= Penetration aid =

Intercontinental ballistic missile device

A penetration aid (or "penaid") is a device or tactic used to increase a flying object's capability of reaching its target without detection, and in particular to improve an intercontinental ballistic missile (ICBM) warhead's chances of penetrating a target's defenses.

The category of penaids includes physical devices carried within the ICBM (as part of its payload), as well as tactics that accompany its launch or flight path, operating as either passive or active counters. Penaids may include one or more of the following concepts:

- The missile booster can have a short burn time, and/or (if existing) the MIRV bus carrying the nuclear warheads can have some form of stealth technology, thereby hindering detection before the warhead reentry vehicles are released.
- MIRV and MRV (instead of single warhead missiles) themselves largely improve penetration since there are many more warheads to destroy than missiles, which may saturate a defensive system's stock of weapons. However, these technologies are very demanding since they require the ability to highly miniaturize both the physics package inside, such as the Teller–Ulam design used in most US and NATO "staged" fission–fusion (thermonuclear) weapons, as well as including the warheads themselves and, for MIRVed warheads, to master the art of accurately dispensing each warhead and possibly other payload elements (penaids, etc.) in what is often designated as the post-boost phase or payload deployment phase.
- Incidental or deliberate fragmentation of the final-stage rocket booster can cloud the enemy's radar by projecting a radar cross-section much larger than the actual missile and/or creating a large number of false tracks.
- Chaff may be deployed over a large area of space, creating a large, radar-reflecting object that will obscure incoming warheads from defensive radar.
- Cosmosols – heterogeneous (non-uniform) systems of solid particles, ranging in size from 10-3 to n.10 cm, suspended in outer space. Depending on their purpose, cosmosols can be camouflaging or protective. Camouflaging cosmosols are used to conceal the telltale signs of spacecraft (SC) and rocket warheads in a wide range of electromagnetic waves, to imitate false space targets, while protective ones are used to protect SC and warheads from beam weapons (laser and beam). The camouflaging properties of cosmosols are based on their ability to reflect, absorb and emit electromagnetic waves in the optical, thermal, millimeter and centimeter ranges. The protective properties depend on the ability of cosmosol particles to absorb electromagnetic waves from laser weapons both in the solid state and when they transition to the gaseous phase as a result of heating by the absorbed energy. Protection from beam weapons is provided by the property of cosmosols to absorb and weaken the flow of particles, neutral hydrogen atoms or electrons.
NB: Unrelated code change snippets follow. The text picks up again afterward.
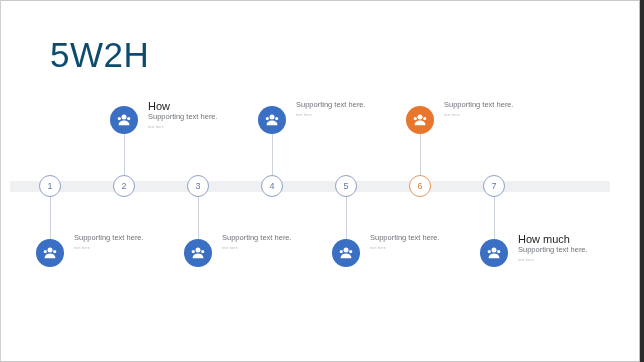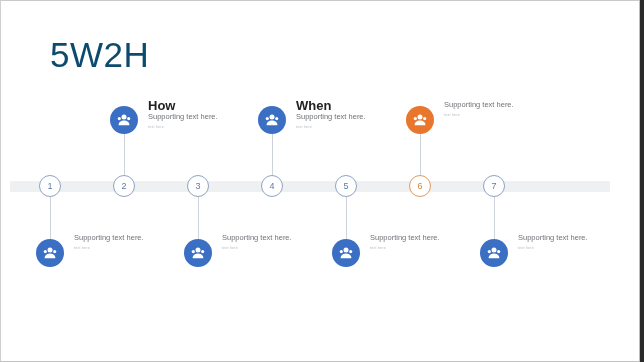--- a/index.html
+++ b/index.html
@@ -117,22 +117,22 @@
   .item-icon.accent { background: #e8762c; }
   .item-icon svg { display: block; }
 
   .item-text {
     position: absolute;
     left: 38px;
     top: -6px;
     width: 105px;
   }
   .item-title {
-    font-size: 13px;
-    font-weight: bold;
+    font-size: 11px;
+    font-weight: normal;
     color: #222222;
     white-space: nowrap;
     line-height: 12px;
   }
   .item-sub {
     font-size: 7.5px;
     color: #6f7378;
     white-space: nowrap;
     line-height: 9px;
   }
@@ -238,21 +238,20 @@
       <div class="item" style="left: 258px; top: 106px;">
         <div class="item-icon">
           <svg width="16" height="16" viewBox="0 0 16 16">
             <circle cx="8" cy="5.0" r="2.5" fill="#ffffff"></circle>
             <path d="M2.6 13.2c0-2.9 2.4-4.6 5.4-4.6s5.4 1.7 5.4 4.6z" fill="#ffffff"></path>
             <circle cx="3.3" cy="6.6" r="1.6" fill="#ffffff"></circle>
             <circle cx="12.7" cy="6.6" r="1.6" fill="#ffffff"></circle>
           </svg>
         </div>
         <div class="item-text">
-          <div class="item-title">When</div>
           <div class="item-sub">Supporting text here.</div>
           <div class="item-micro">text here</div>
         </div>
       </div>
       <div class="item" style="left: 332px; top: 239px;">
         <div class="item-icon">
           <svg width="16" height="16" viewBox="0 0 16 16">
             <circle cx="8" cy="5.0" r="2.5" fill="#ffffff"></circle>
             <path d="M2.6 13.2c0-2.9 2.4-4.6 5.4-4.6s5.4 1.7 5.4 4.6z" fill="#ffffff"></path>
             <circle cx="3.3" cy="6.6" r="1.6" fill="#ffffff"></circle>
@@ -281,19 +280,20 @@
       <div class="item" style="left: 480px; top: 239px;">
         <div class="item-icon">
           <svg width="16" height="16" viewBox="0 0 16 16">
             <circle cx="8" cy="5.0" r="2.5" fill="#ffffff"></circle>
             <path d="M2.6 13.2c0-2.9 2.4-4.6 5.4-4.6s5.4 1.7 5.4 4.6z" fill="#ffffff"></path>
             <circle cx="3.3" cy="6.6" r="1.6" fill="#ffffff"></circle>
             <circle cx="12.7" cy="6.6" r="1.6" fill="#ffffff"></circle>
           </svg>
         </div>
         <div class="item-text">
+          <div class="item-title">How much</div>
           <div class="item-sub">Supporting text here.</div>
           <div class="item-micro">text here</div>
         </div>
       </div>
     </div>
 
 </div>
 
 </body></html>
Devices for using cosmosols are placed on board the spacecraft or the warhead of the rocket and are activated in advance.
- Radar jammers are active radio transmitters that can be deployed on the decoys and the warhead to jam the frequencies used by defensive radars or literally blind them from seeing any warheads around.
- Plasma shield for plasma stealth.
- Decoys such as mylar balloons that can be inflated in space and are designed to have the same radar characteristics as the warhead. As the warhead and the decoy balloons may be at different temperatures, the warhead and the balloons may both be surrounded by heated shrouds that put them all at the same temperature. This defeats attempts to discriminate between decoys and warheads on the basis of temperature, which can confuse an enemy's missile defense systems.
- Reentry decoys, consisting of very small reentry bodies that mimic the decelerating trajectory and radar signature of a warhead during atmospheric reentry, forcing the defense system to spend many interceptor weapons on fake targets instead of on warheads.
- Decoys equipped with cosmosols (analogous to aerosols) in space. Capable of concealing warheads and decoys in the optical, infrared and radar ranges, as well as protecting against beam weapons.
- Kinetic energy weapon cluster warheads (ready-made striking elements in the form of rods and submunitions) and protective shield. They are designed to destroy kinetic interceptors in space and in the transition (before entering the atmosphere) section of the trajectory. They were first mentioned in a book co-authored by Yuri Solomonov, chief designer of the Topol-M, YARS, and Bulava missile-systems.
- Nuclear radar blackout over the target area can be created: in a first-use decapitation strike, one thermonuclear device may be deliberately exploded in space by the attacker, in order to provide a total radar (and partial or total communications) blackout lasting several minutes per detonation (length of time varies by weapon yield) that will allow subsequent warheads and delivery vehicles to pass through an enemy's defenses undetected.
- Maneuvering reentry vehicles MARV (instead of symmetrically shaped warheads) induce lateral drag during reentry and hence strongly bend the trajectory, thus deceiving lower-altitude interceptor systems that generally assume a straight decelerating trajectory and which have a limited terminal guidance maneuverability and course-correction capability (especially hit-to-kill or conventional warhead interceptors). This has some penalty in terms of decreased attacking warhead accuracy on the target (unless the reentry vehicle has an active guidance and control system on board, which is quite complex to master).

Carrying such devices has a price in terms of payload weight and volume, which requires a compromise versus warhead size and numbers on board, as well as missile range.